#### TASK ITEM:
Each line of the records containing "order" is to be copied out and returned.

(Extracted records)
· · · ·

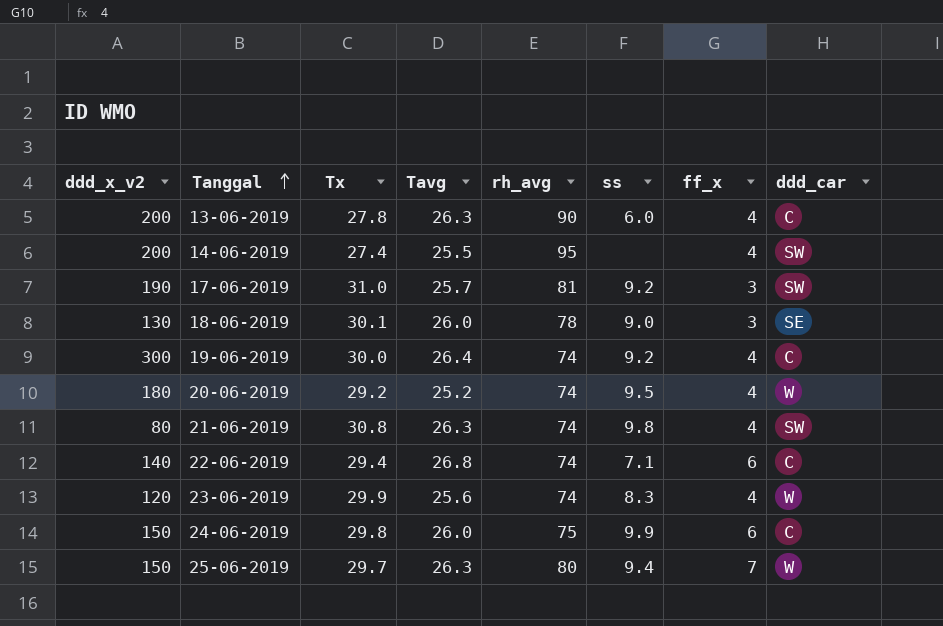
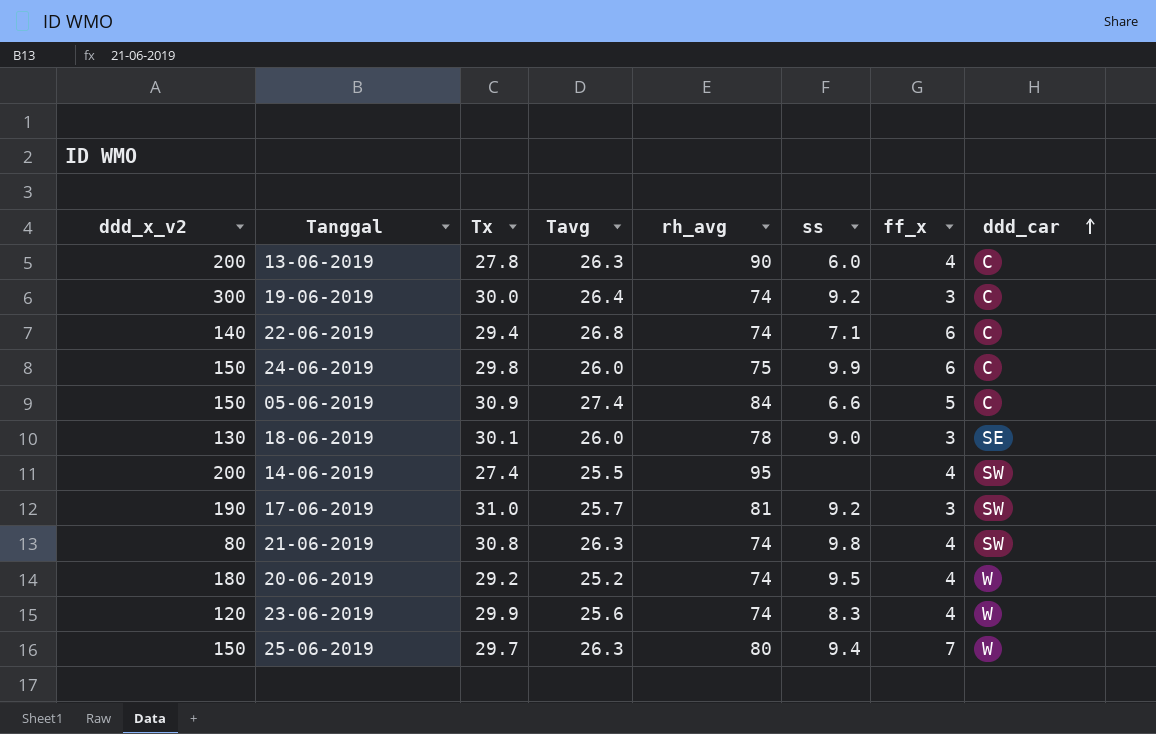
row order: Tanggal ascending -> ddd_car ascending
19-06-2019 | ff_x: 4 -> 3
row 05-06-2019: none -> 150 | 30.9 | 27.4 | 84 | 6.6 | 5 | C

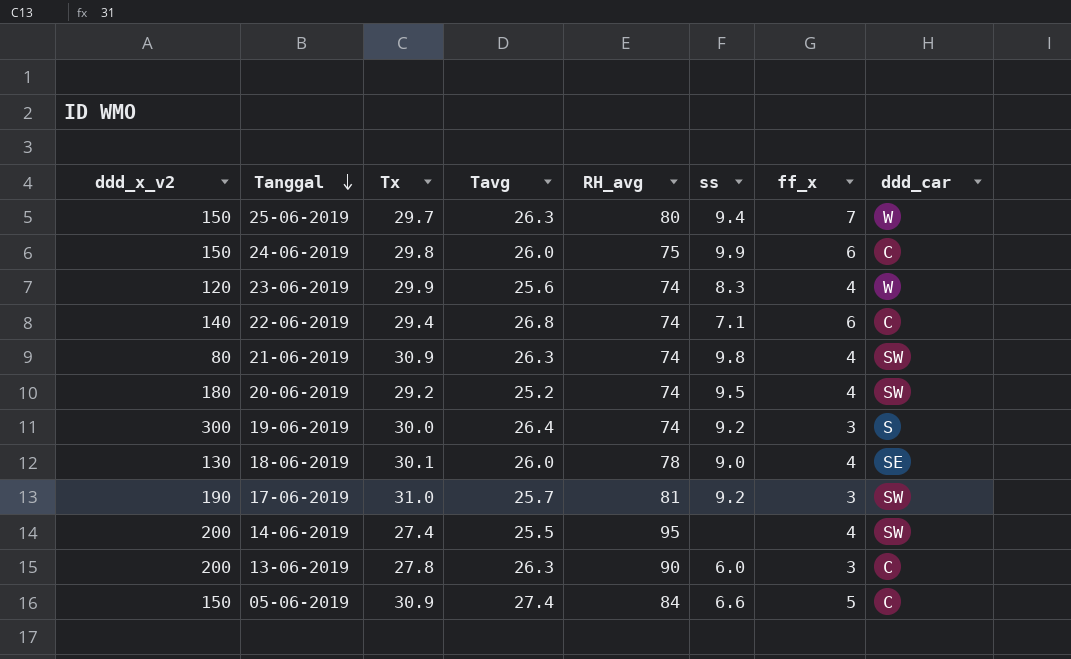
row order: ddd_car ascending -> Tanggal descending
column name: rh_avg -> RH_avg
21-06-2019 | Tx: 30.8 -> 30.9
20-06-2019 | ddd_car: W -> SW
19-06-2019 | ddd_car: C -> S
18-06-2019 | ff_x: 3 -> 4
13-06-2019 | ff_x: 4 -> 3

· · · ·

#### SOLUTION TO THIS EXERCISE:
row order: Tanggal ascending -> ddd_car ascending
row order: ddd_car ascending -> Tanggal descending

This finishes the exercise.